- Assignment: Reproduce the data below exactly as written. Pictures do not belong in the copy.

Web document revisions
______________________________
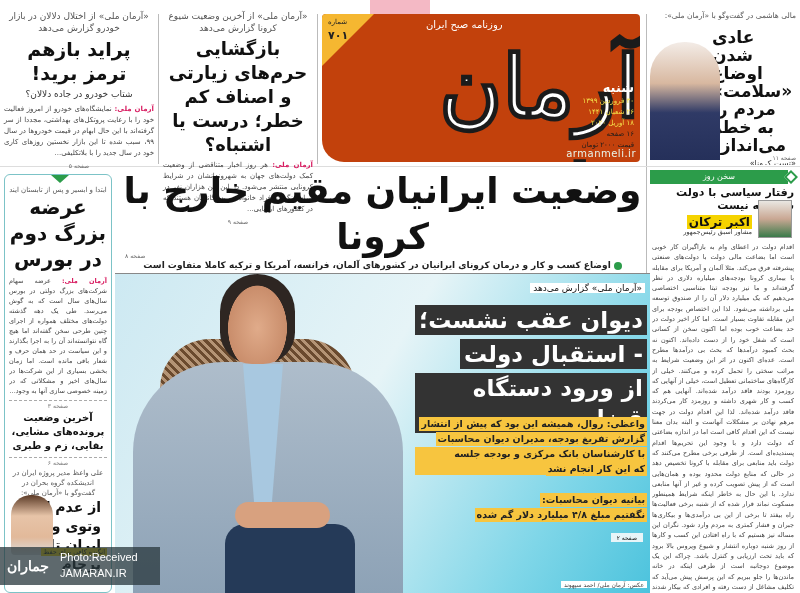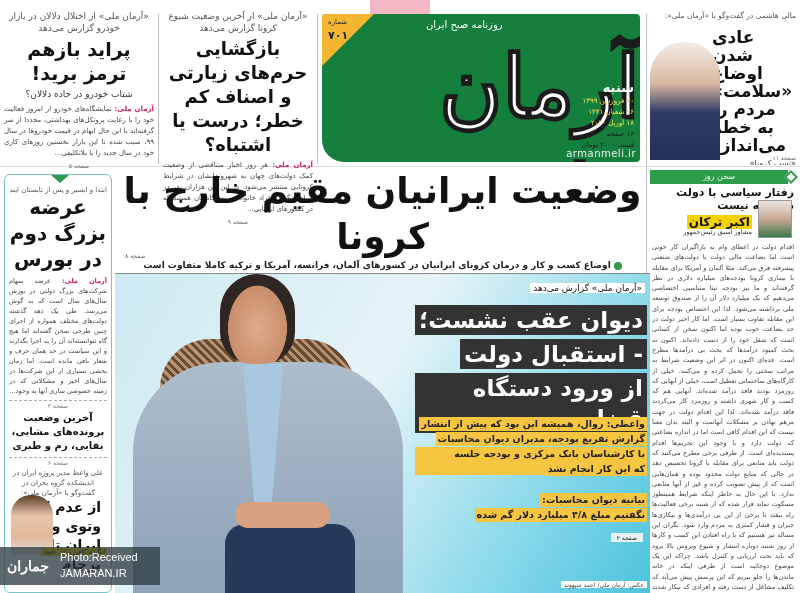"شماره" #masthead { background: #15803d -> #c2410c }
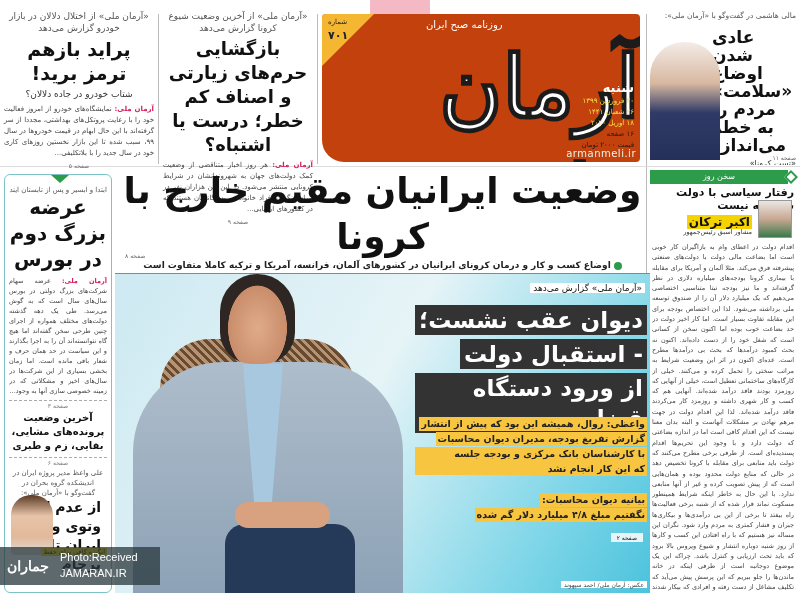"ابتدا و ابسیر و پس" #left-col .k1 { text-align: right -> center }
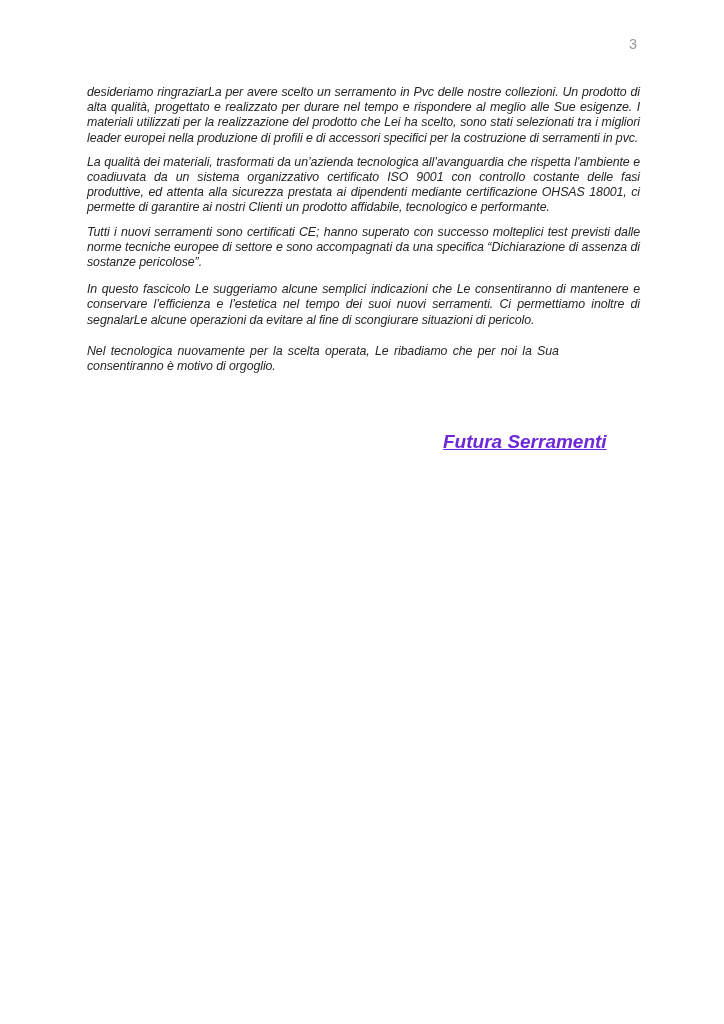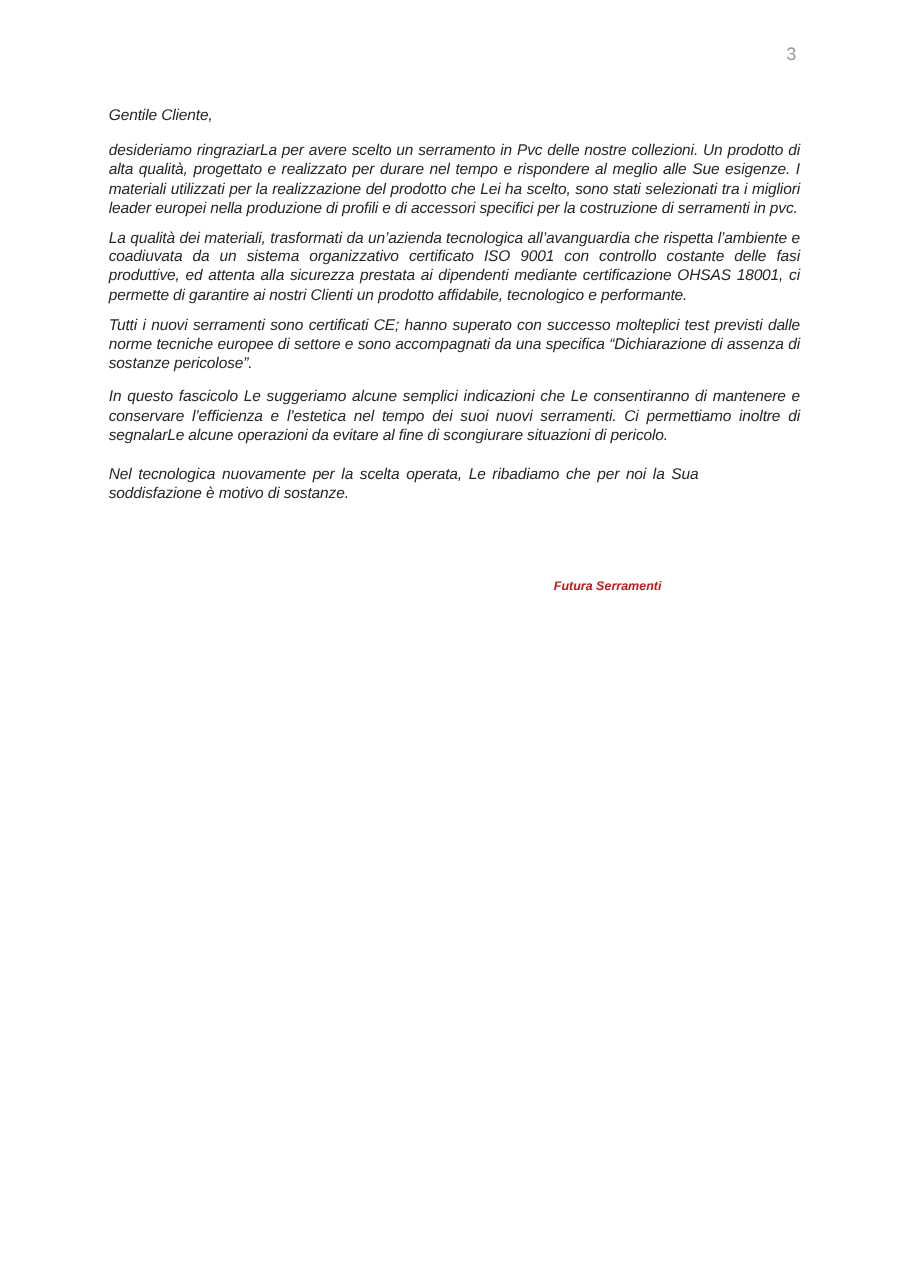"Gentile Cliente," p.salutation { html: <p>Gentile Cliente,</p> -> none }
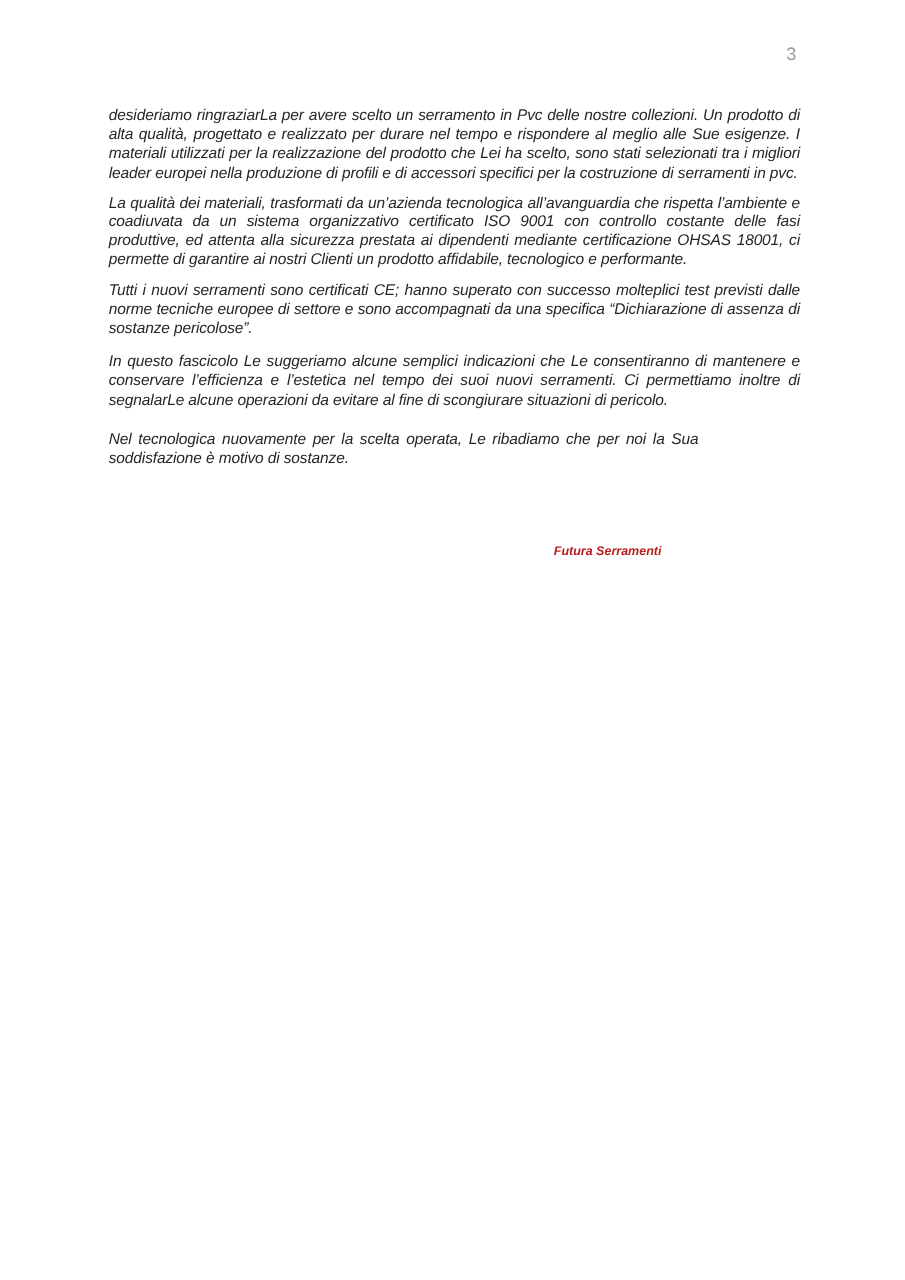"soddisfazione è motivo di sostanze." span.line { text: soddisfazione è motivo di sostanze -> consentiranno è motivo di orgoglio }
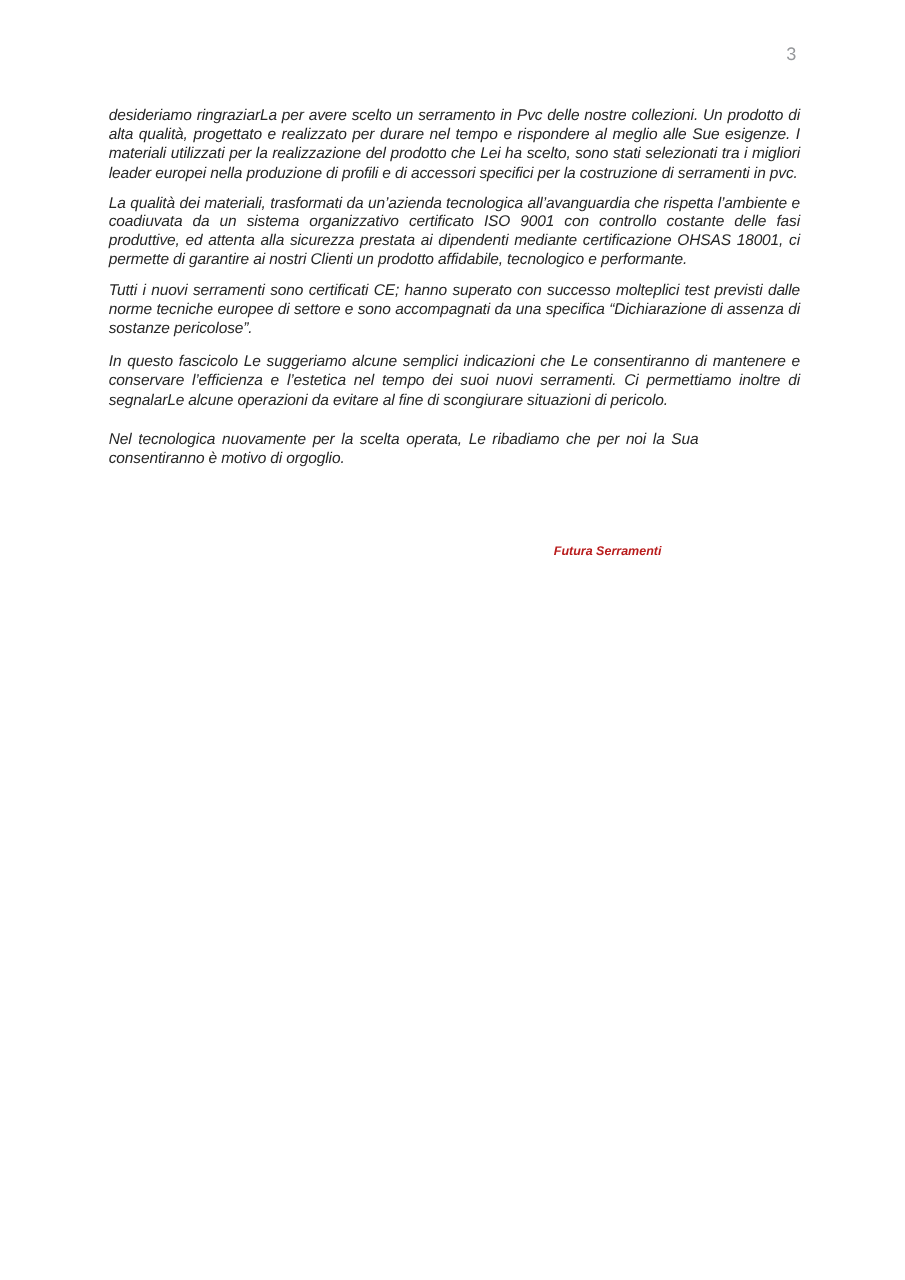"Futura Serramenti" .signature { color: #b91c1c -> #6d28d9; font-size: 10px -> 19px; text-decoration: none -> underline }
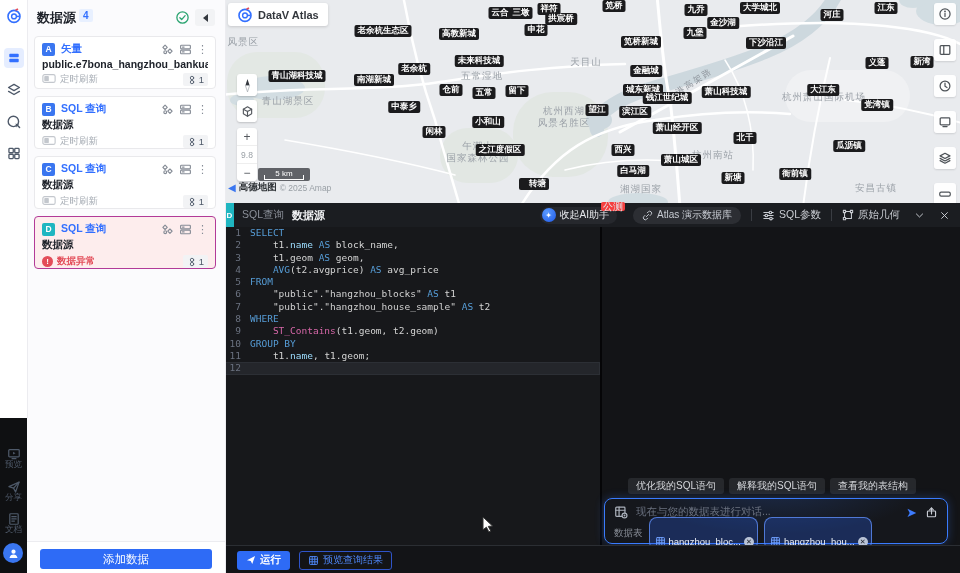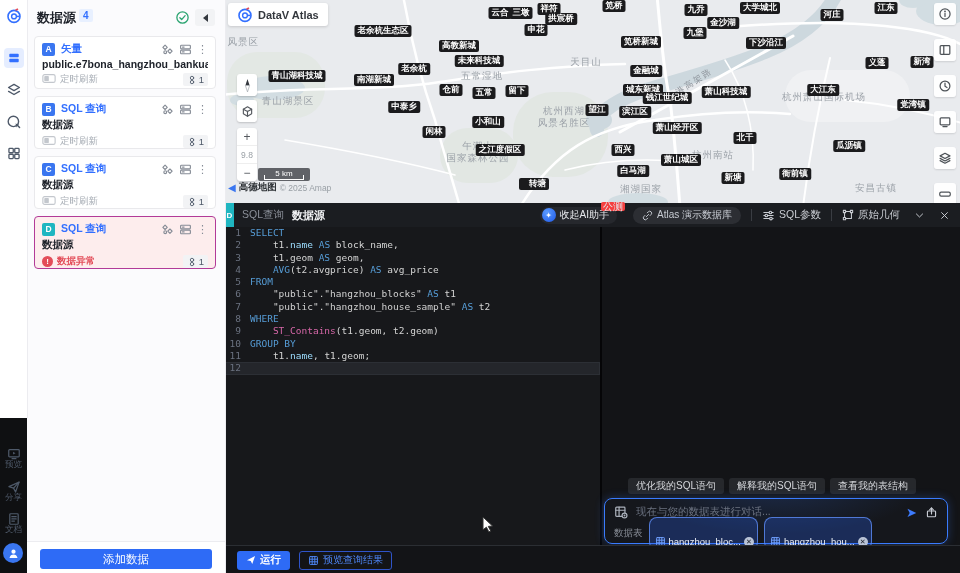"高教新城" div.mp { margin-top: 12px -> none }
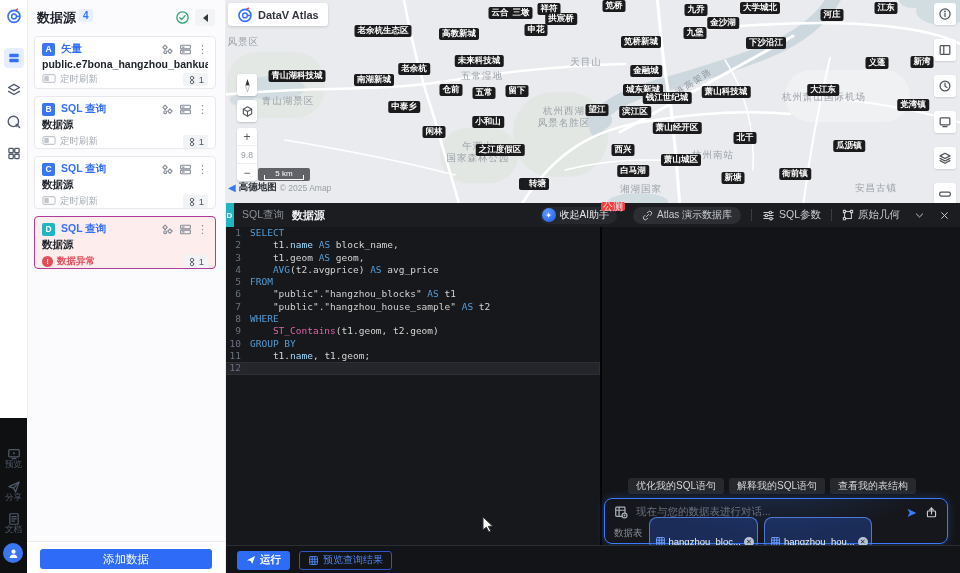"党湾镇" div.mp { left: 688px -> 652px }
______________________________
- Solution to the exercise:
"شماره" #masthead { background: #15803d -> #c2410c }
"ابتدا و ابسیر و پس" #left-col .k1 { text-align: right -> center }
"Gentile Cliente," p.salutation { html: <p>Gentile Cliente,</p> -> none }
"soddisfazione è motivo di sostanze." span.line { text: soddisfazione è motivo di sostanze -> consentiranno è motivo di orgoglio }
"Futura Serramenti" .signature { color: #b91c1c -> #6d28d9; font-size: 10px -> 19px; text-decoration: none -> underline }
"高教新城" div.mp { margin-top: 12px -> none }
"党湾镇" div.mp { left: 688px -> 652px }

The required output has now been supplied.